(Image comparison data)
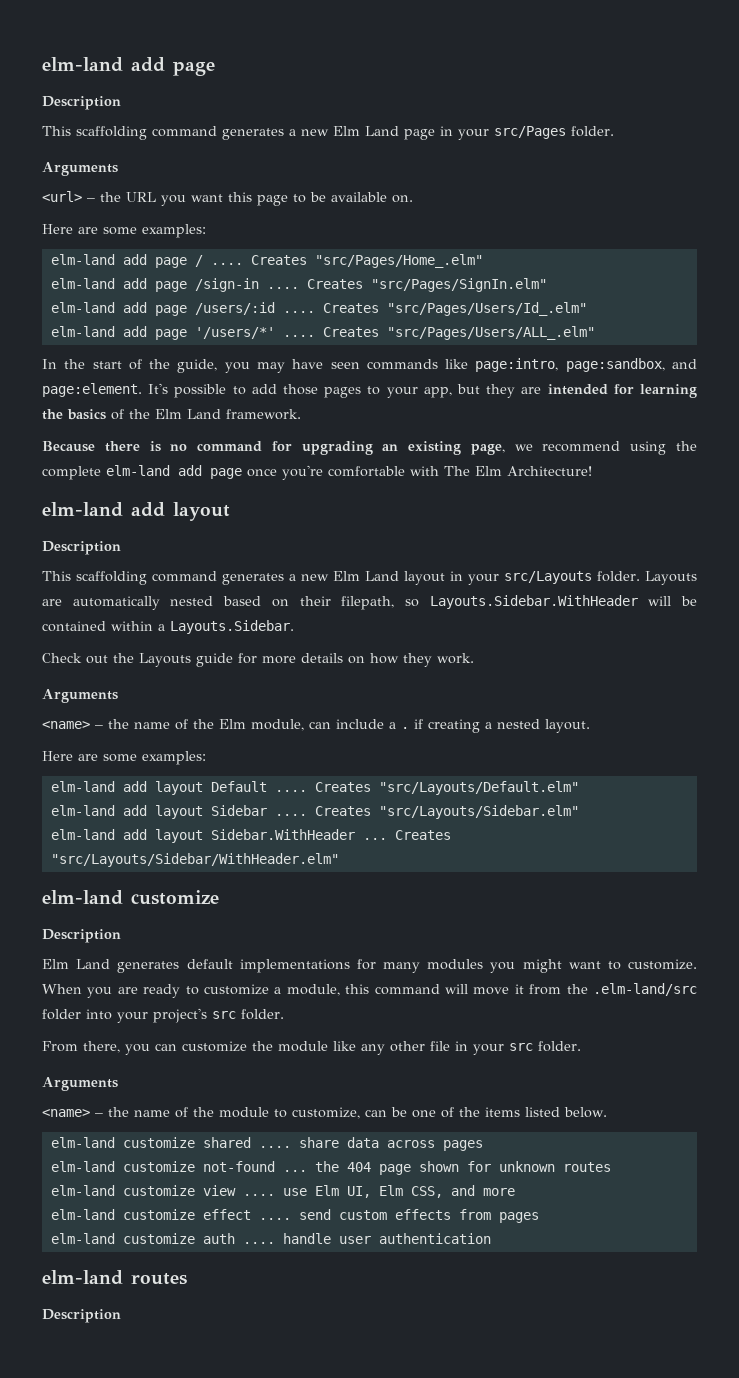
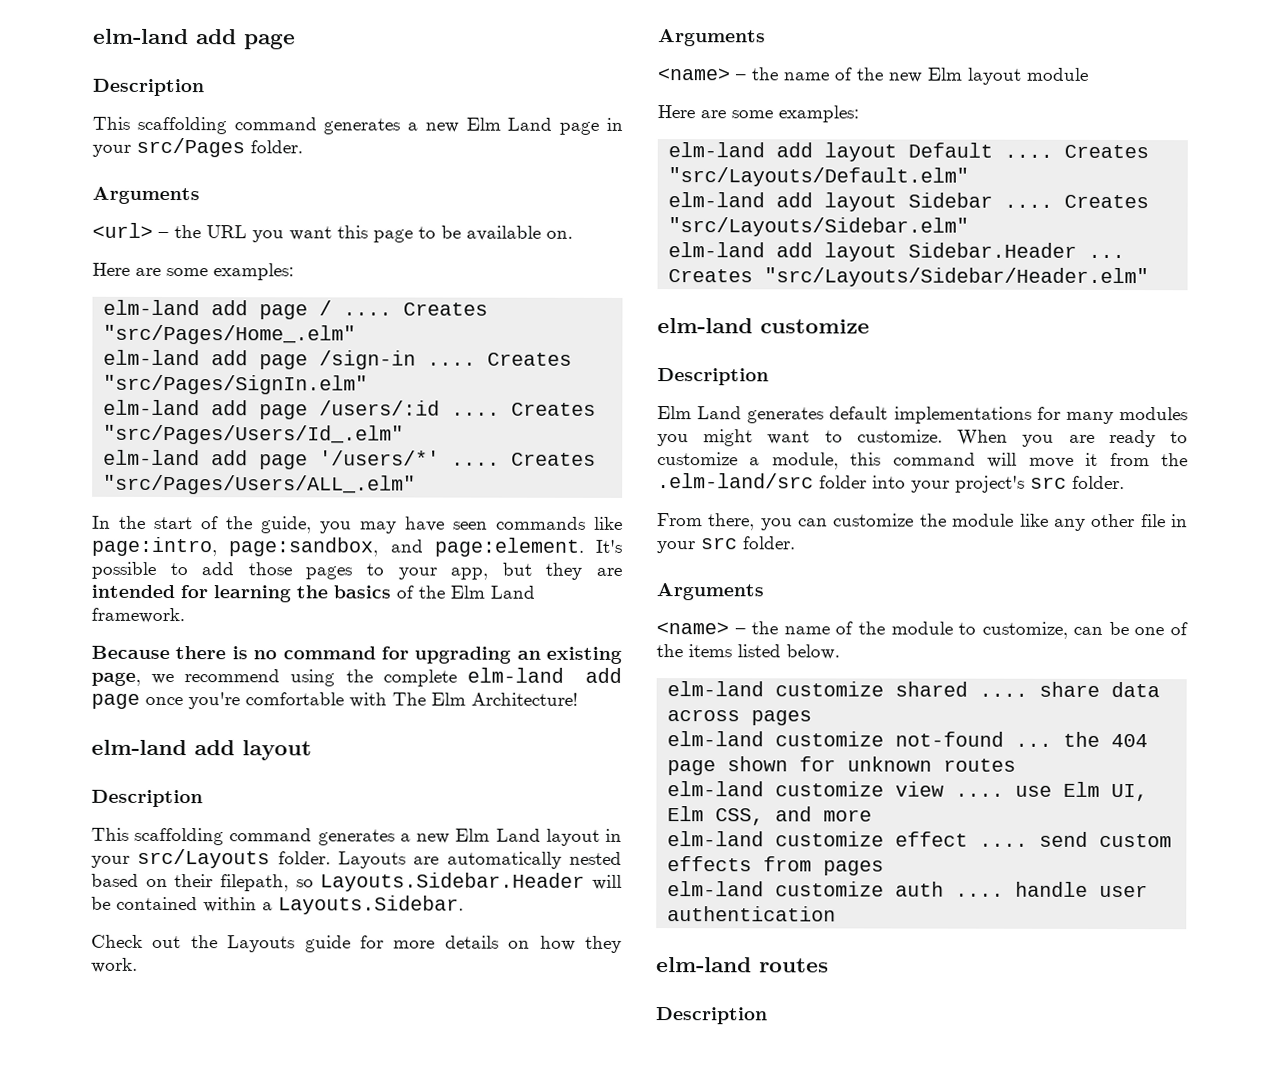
- Layouts are automatically nested based on their filepath, so Layouts.Sidebar.WithHeader will be contained within a Layouts.Sidebar.
+ Layouts are automatically nested based on their filepath, so Layouts.Sidebar.Header will be contained within a Layouts.Sidebar.
- <name> – the name of the Elm module, can include a . if creating a nested layout.
+ <name> – the name of the new Elm layout module
- elm-land add layout Sidebar.WithHeader ...
+ elm-land add layout Sidebar.Header ...
- Creates "src/Layouts/Sidebar/WithHeader.elm"
+ Creates "src/Layouts/Sidebar/Header.elm"

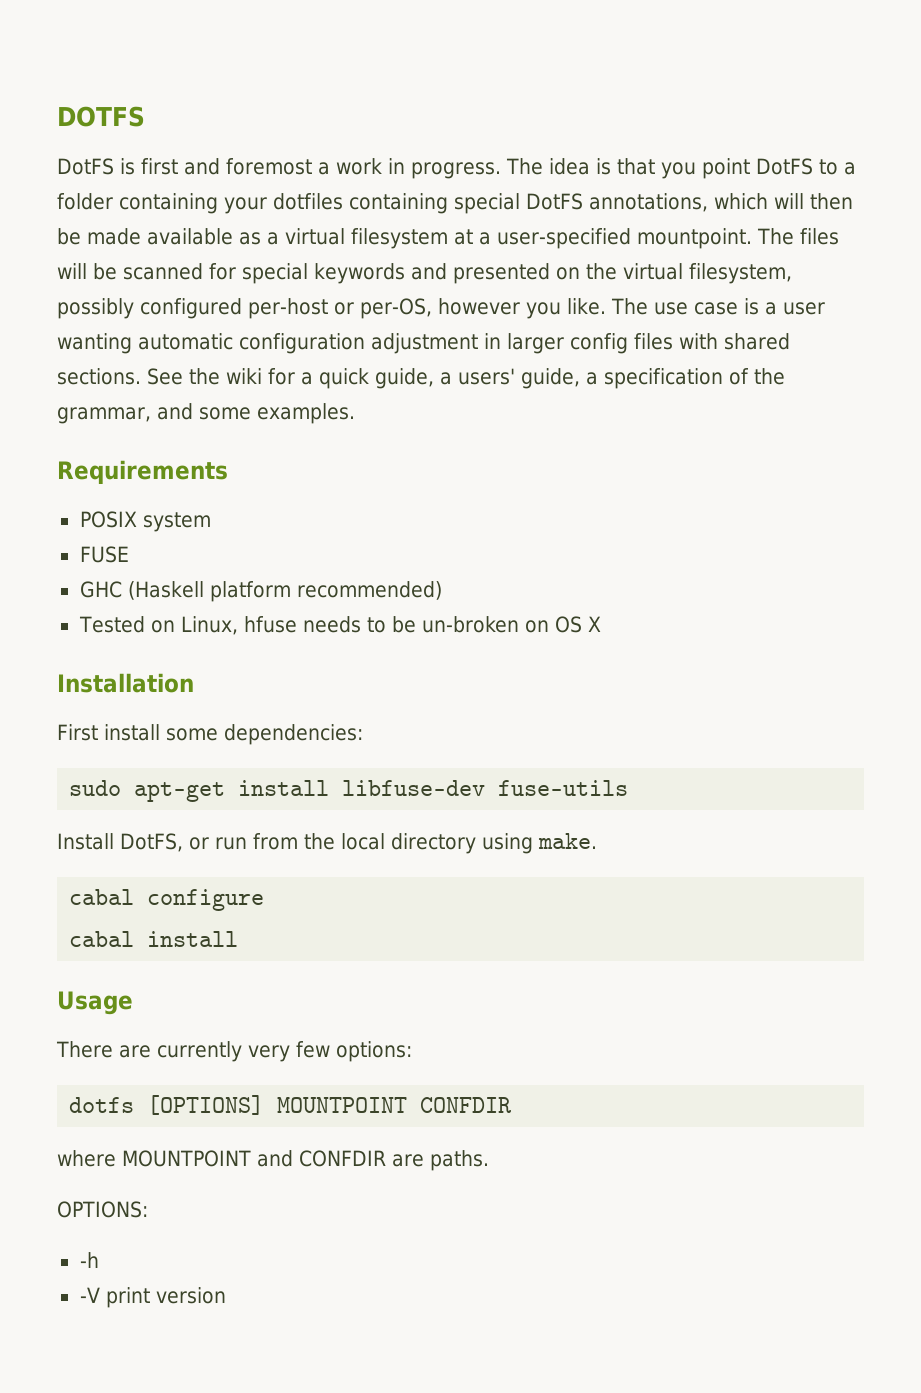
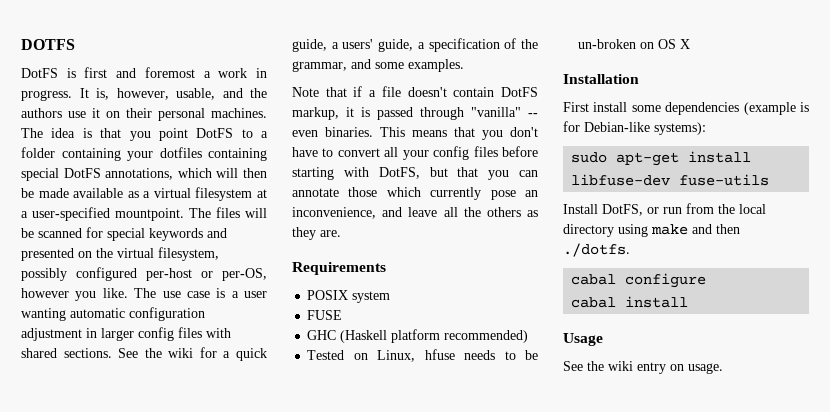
+ It is, however, usable, and the authors use it on their personal machines.
+ Note that if a file doesn't contain DotFS markup, it is passed through "vanilla" -- even binaries. This means that you don't have to convert all your config files before starting with DotFS, but that you can annotate those which currently pose an inconvenience, and leave all the others as they are.
- First install some dependencies:
+ First install some dependencies (example is for Debian-like systems):
- Install DotFS, or run from the local directory using make.
+ Install DotFS, or run from the local directory using make and then ./dotfs.
- There are currently very few options:
- dotfs [OPTIONS] MOUNTPOINT CONFDIR
- where MOUNTPOINT and CONFDIR are paths.
- OPTIONS:
- -h
- -V print version
+ See the wiki entry on usage.

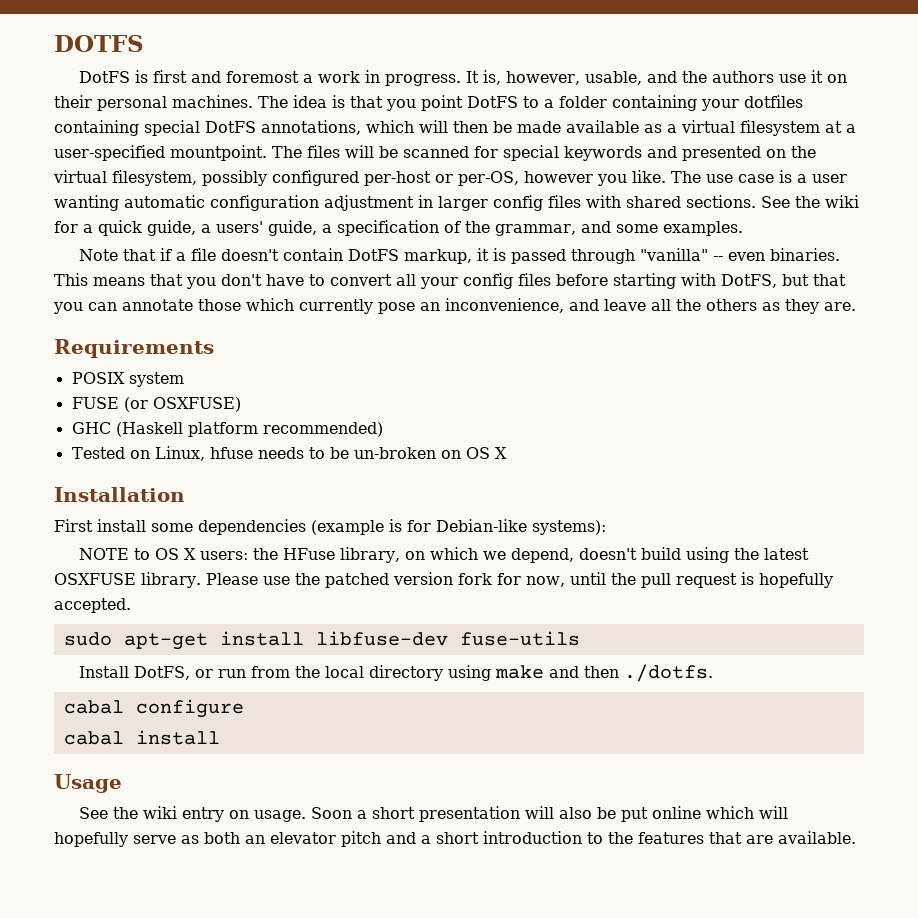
- FUSE
+ FUSE (or OSXFUSE)
+ NOTE to OS X users: the HFuse library, on which we depend, doesn't build using the latest OSXFUSE library. Please use the patched version fork for now, until the pull request is hopefully accepted.
+ Soon a short presentation will also be put online which will hopefully serve as both an elevator pitch and a short introduction to the features that are available.

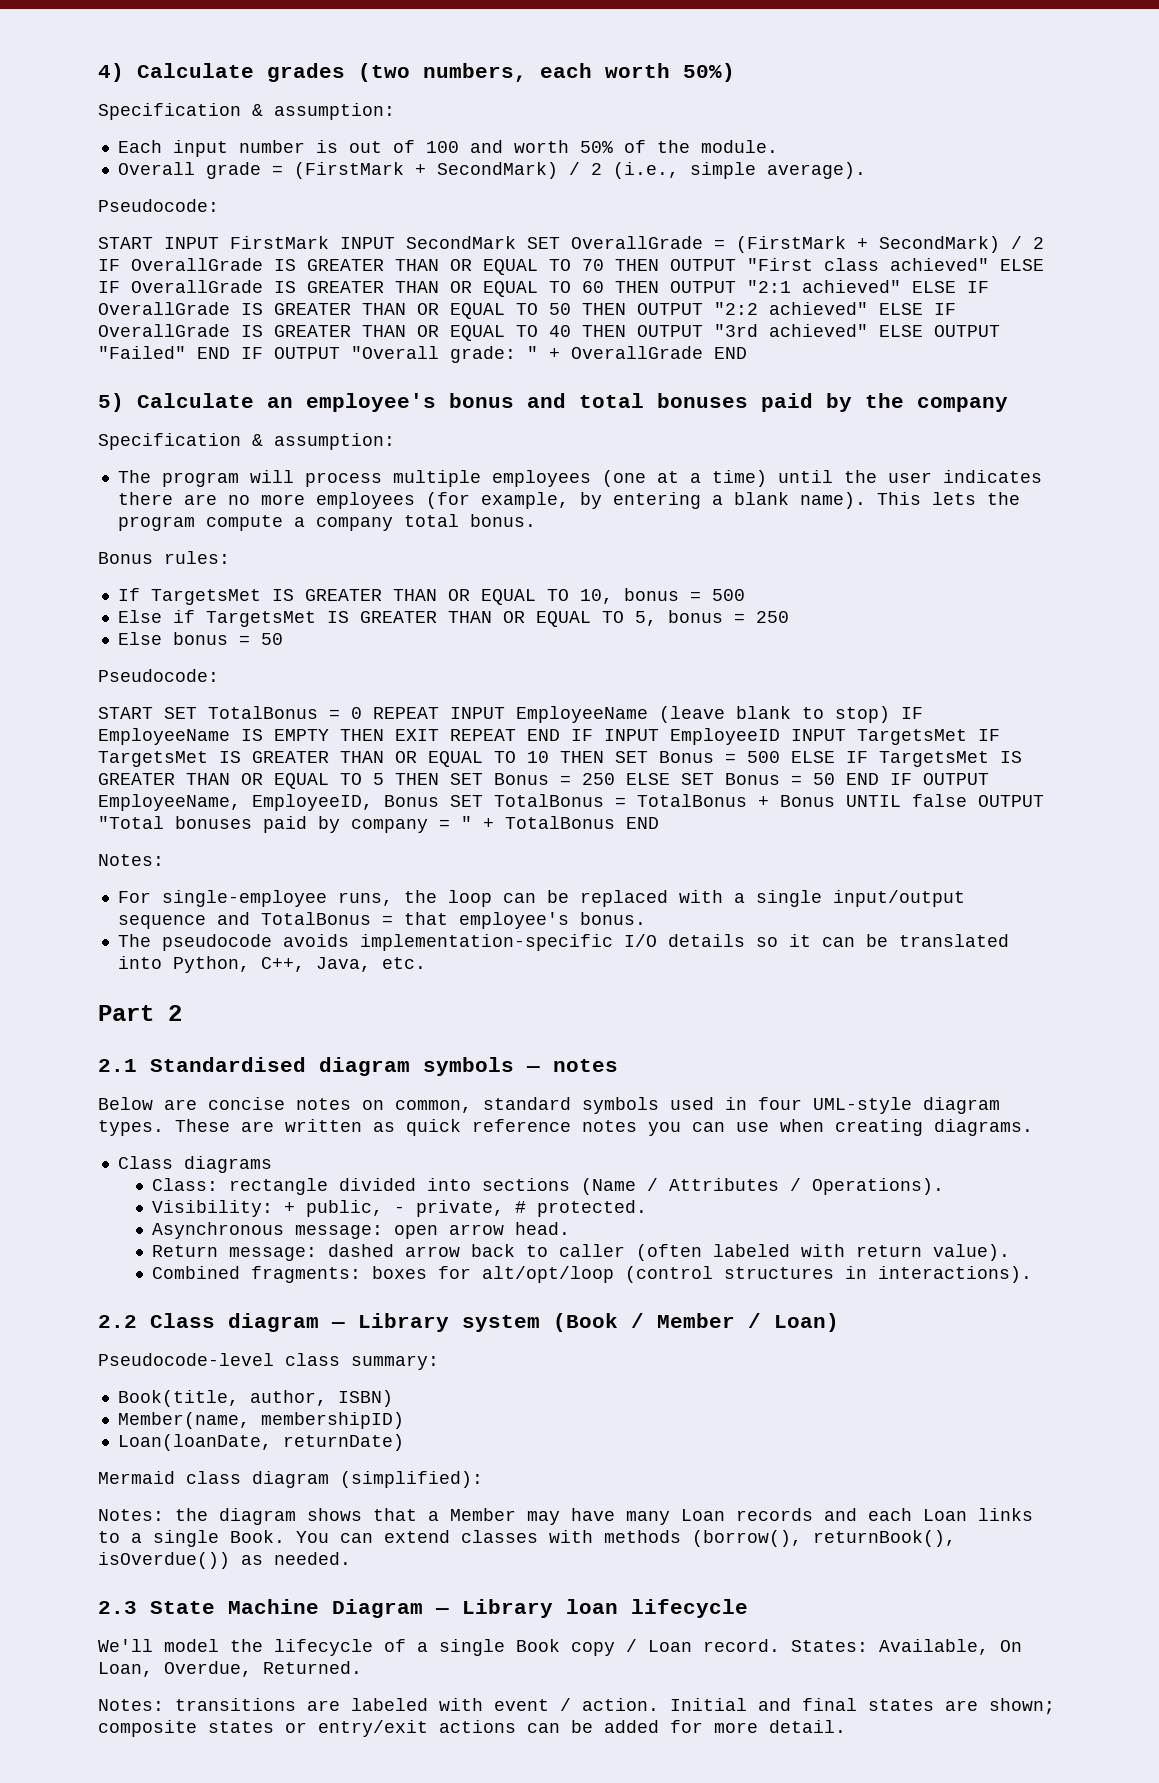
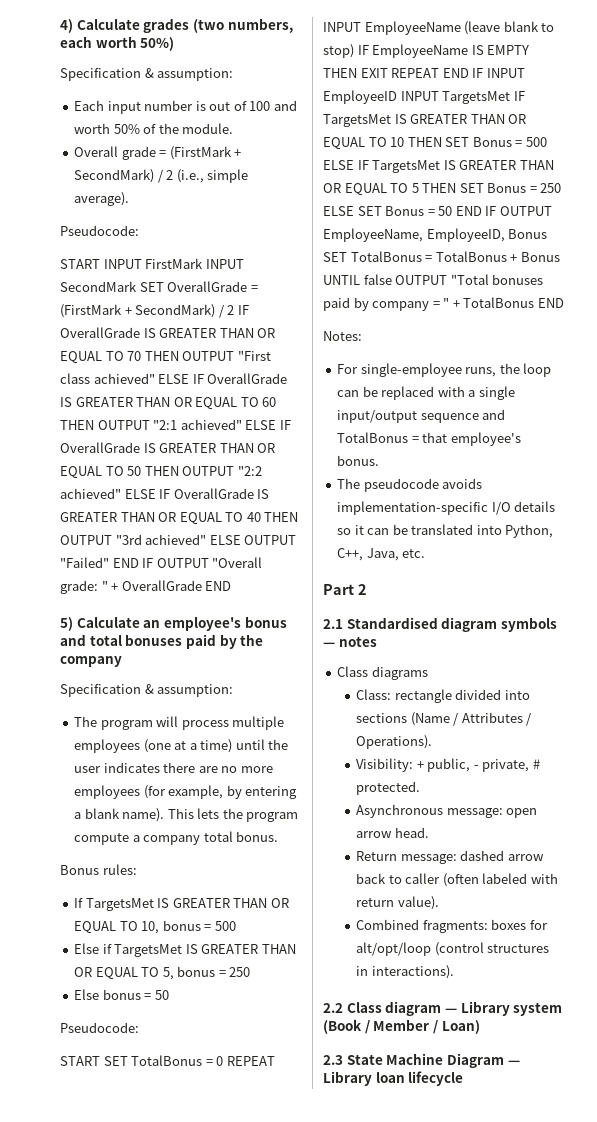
- Below are concise notes on common, standard symbols used in four UML-style diagram types. These are written as quick reference notes you can use when creating diagrams.
- Pseudocode-level class summary:
- Book(title, author, ISBN)
- Member(name, membershipID)
- Loan(loanDate, returnDate)
- Mermaid class diagram (simplified):
- Notes: the diagram shows that a Member may have many Loan records and each Loan links to a single Book. You can extend classes with methods (borrow(), returnBook(), isOverdue()) as needed.
- We'll model the lifecycle of a single Book copy / Loan record. States: Available, On Loan, Overdue, Returned.
- Notes: transitions are labeled with event / action. Initial and final states are shown; composite states or entry/exit actions can be added for more detail.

* Exercise objective *
The answer must be the lines above, word for word, from the first one through the line with "- First install", pictures excluded.

* Task response *
- Layouts are automatically nested based on their filepath, so Layouts.Sidebar.WithHeader will be contained within a Layouts.Sidebar.
+ Layouts are automatically nested based on their filepath, so Layouts.Sidebar.Header will be contained within a Layouts.Sidebar.
- <name> – the name of the Elm module, can include a . if creating a nested layout.
+ <name> – the name of the new Elm layout module
- elm-land add layout Sidebar.WithHeader ...
+ elm-land add layout Sidebar.Header ...
- Creates "src/Layouts/Sidebar/WithHeader.elm"
+ Creates "src/Layouts/Sidebar/Header.elm"

+ It is, however, usable, and the authors use it on their personal machines.
+ Note that if a file doesn't contain DotFS markup, it is passed through "vanilla" -- even binaries. This means that you don't have to convert all your config files before starting with DotFS, but that you can annotate those which currently pose an inconvenience, and leave all the others as they are.
- First install some dependencies:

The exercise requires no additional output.